#### WORK ITEM:
Extract each line of the records below that contains the word "ELTHAM".

Start of DATA

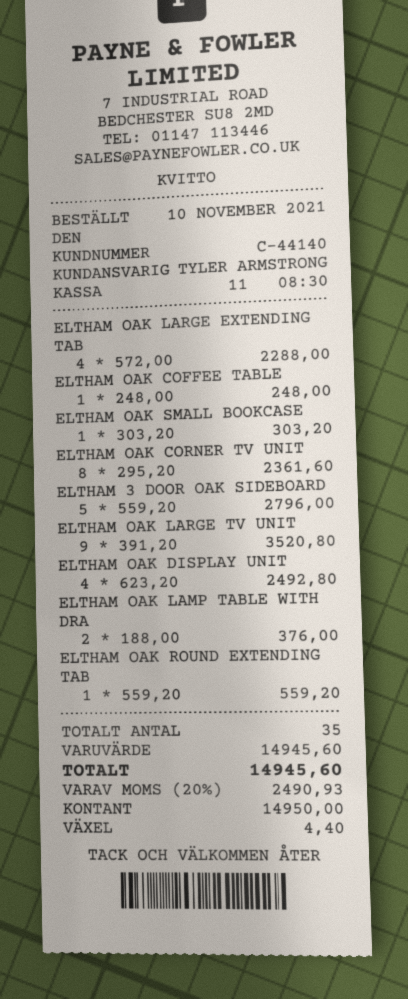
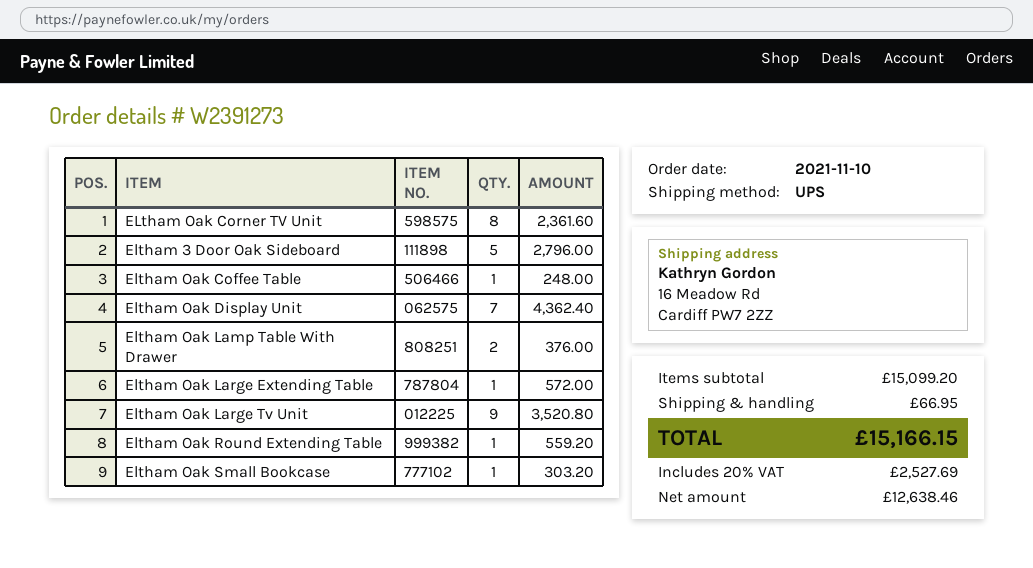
ELTHAM OAK LARGE EXTENDING TAB: 4 for 2288.00 -> 1 for 572.00
ELTHAM OAK DISPLAY UNIT: 4 for 2492.80 -> 7 for 4362.40
subtotal: 14945.60 -> 15099.20
shipping: none -> 66.95
tax: 20% = 2490.93 -> 20% = 2527.69
total: 14945.60 -> 15166.15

End of DATA

#### SOLUTION FOR THIS PROBLEM:
ELTHAM OAK LARGE EXTENDING TAB: 4 for 2288.00 -> 1 for 572.00
ELTHAM OAK DISPLAY UNIT: 4 for 2492.80 -> 7 for 4362.40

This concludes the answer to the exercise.